# this is news to me...



## HedgieIsabella (Nov 24, 2008)

well recently i have been to a food safety course required for work. 
and to my surprise when we entered the sanitation section of it i learned that 50/50 vinegar and water IS NOT a disinfectant, not it DOES NOT kill germs, it simply stops more germs from growing since it is an acidic environment, i know alot of you use it instead of disinfectant, but i think anti bacterial soap is the way to go from now on, you can also get it un-scented.


----------



## HedgeMom (Nov 7, 2008)

Straight vinegar kills bacteria:

http://www.care2.com/greenliving/vinega ... erms.html#

A 50/50 mix is for wiping down a clean cage to finish it up. Plain soap and water followed by a vinegar rinse is all anyone ever needs for the filthiest of cages. Decent husbandry should prevent the cage from ever getting so dirty that it needs more than that.

As far as using an antibacterial soap, be my guest. But I'm not putting toxic chemicals where my animals live, sleep, eat and play.


----------



## Nancy (Aug 22, 2008)

Also keep in mind that antibacterial soap only works when used full strength and is left on for the amount of time recommended by the manufacturer. To clean a cage with full strength antibacterial soap is a lot of soap.


----------



## GoodSmeagola (Apr 6, 2009)

I laugh when people say they carry their entire cage to the bathroom to clean it...

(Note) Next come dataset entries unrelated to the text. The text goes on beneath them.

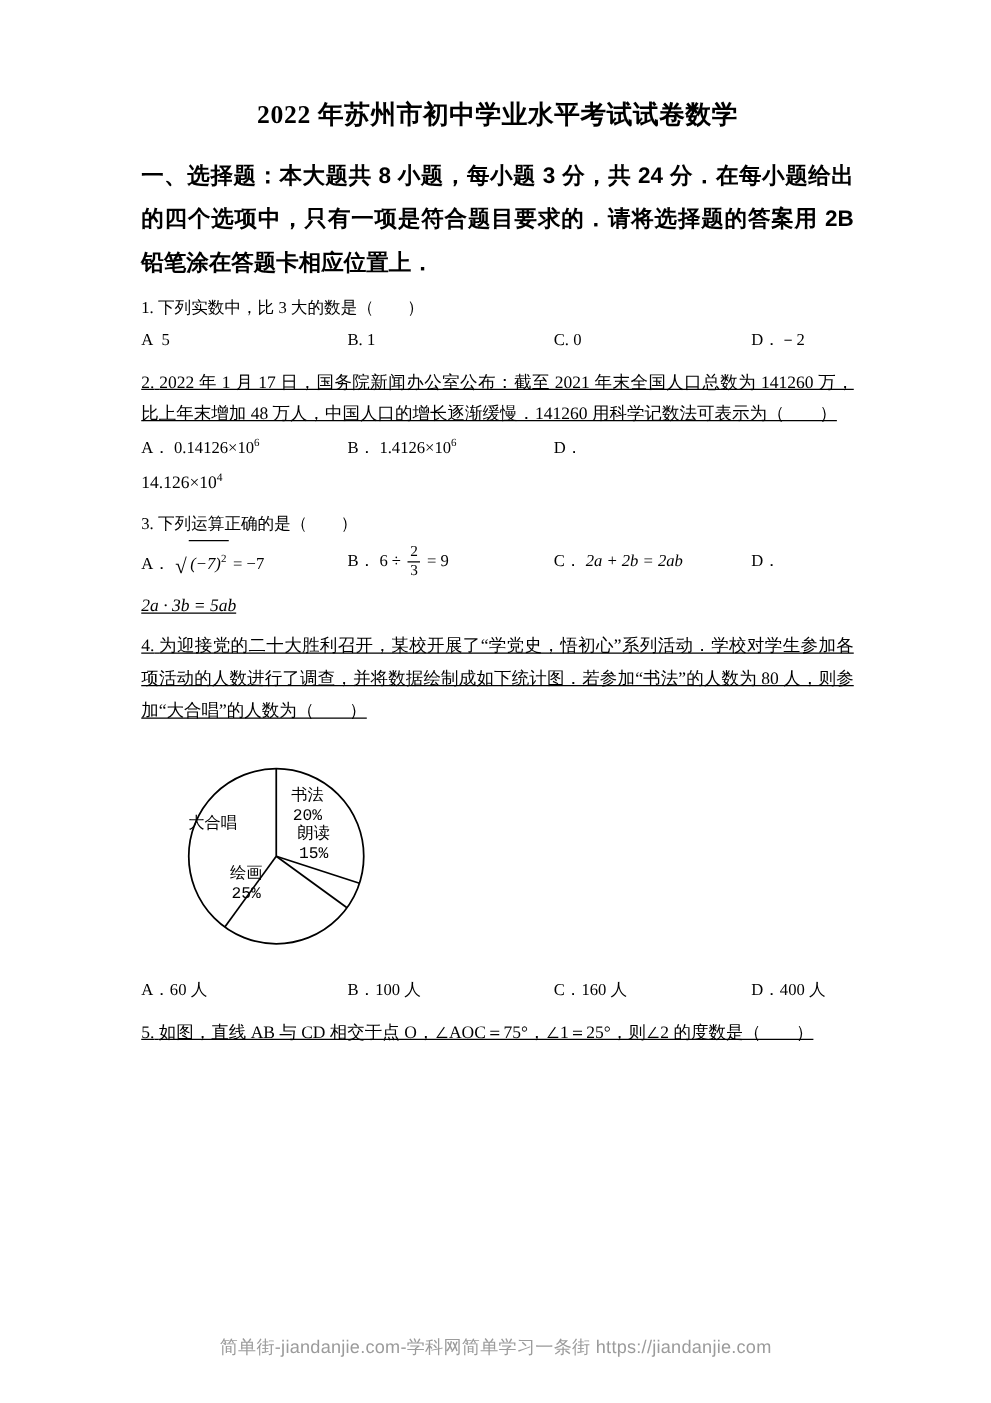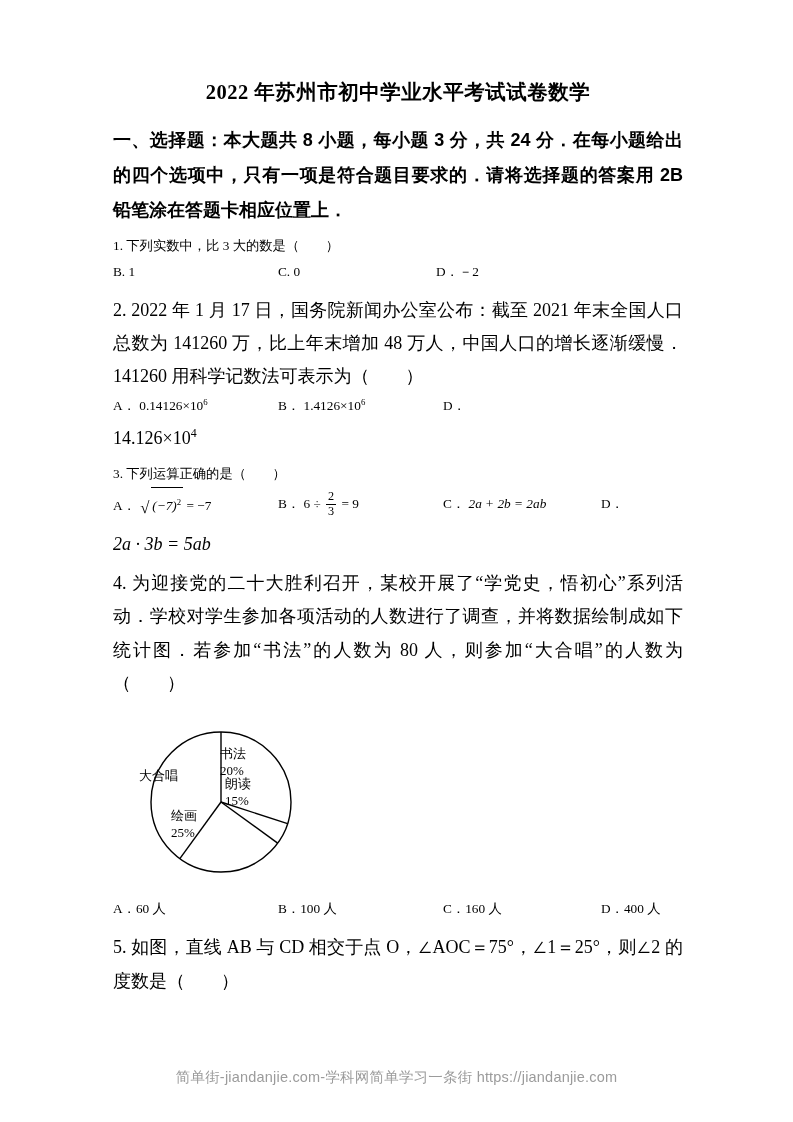--- a/index.html
+++ b/index.html
@@ -45,23 +45,24 @@
     text-align: justify;
     margin: 0 0 6px 0;
   }
   .q {
     font-size: 13.3px;
     line-height: 1.78;
     text-align: justify;
     margin: 0 0 2px 0;
   }
   .q-body {
-    font-size: 18px;
+    font-size: 14px;
     line-height: 1.85;
     text-align: justify;
+    text-decoration: underline;
   }
   .opts {
     display: flex;
     font-size: 13.3px;
     line-height: 1.8;
     margin: 1px 0 4px 0;
   }
   .opts > div { }
   .o1 { width: 165px; }
   .o2 { width: 165px; }
@@ -115,21 +116,22 @@
     left: 22px;
     top: 6px;
     width: 172px;
     height: 172px;
   }
   .pie-box svg { display: block; }
   .pie-label {
     position: absolute;
     font-size: 13px;
     line-height: 1.28;
-    font-family: Liberation Serif, serif;
+    text-align: center;
+    font-family: Liberation Mono, monospace;
   }
   .lbl-dahechang { left: 26px; top: 58px; width: 62px; }
   .lbl-shufa { left: 107px; top: 36px; width: 52px; }
   .lbl-langdu { left: 112px; top: 66px; width: 52px; }
   .lbl-huihua { left: 58px; top: 98px; width: 52px; }
 
   .watermark {
     position: absolute;
     left: 0;
     top: 1068px;
@@ -149,20 +151,21 @@
 
     <h1 class="doc-title">2022 年苏州市初中学业水平考试试卷数学</h1>
 
     <div class="section-head">一、选择题：本大题共 8 小题，每小题 3 分，共 24 分．在每小题给出的四个选项中，只有一项是符合题目要求的．请将选择题的答案用 2B 铅笔涂在答题卡相应位置上．</div>
 
     <div class="q">
       <span>1.</span>
       <span>下列实数中，比 3 大的数是（　　）</span>
     </div>
     <div class="opts">
+      <div class="o1">A&nbsp;&nbsp;5</div>
       <div class="o2">B. 1</div>
       <div class="o3">C. 0</div>
       <div class="o4">D．－2</div>
     </div>
 
     <div class="gap-s"></div>
 
     <div class="q-body">
       <span>2.</span>
       <span>2022 年 1 月 17 日，国务院新闻办公室公布：截至 2021 年末全国人口总数为 141260 万，比上年末增加 48 万人，中国人口的增长逐渐缓慢．141260 用科学记数法可表示为（　　）</span>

I use chlorohexadine, a safe cleanser used by every reptile keeper I know.
Yes a hedgehog is not a reptile, but the chloro is a hydrogen/ozone based cleaner, the by-products left from using it are hydrogen, and oxygen, so any lingering in the cage after cleaning is not harmful.

Hydrogen molecules bind with most other molecules, introducing the 'H' to the chemical make-up of, poop, urine, etc... Will destroy the original particles found in the cage.

I find this so good for removing dried up dragon poop (caked on in 115o part of the cage, this can happen in as little as 4 hours) I spray it on, wait a minute then wipe dry. Sparkles clean.

It works so well I use it on my toilet seat.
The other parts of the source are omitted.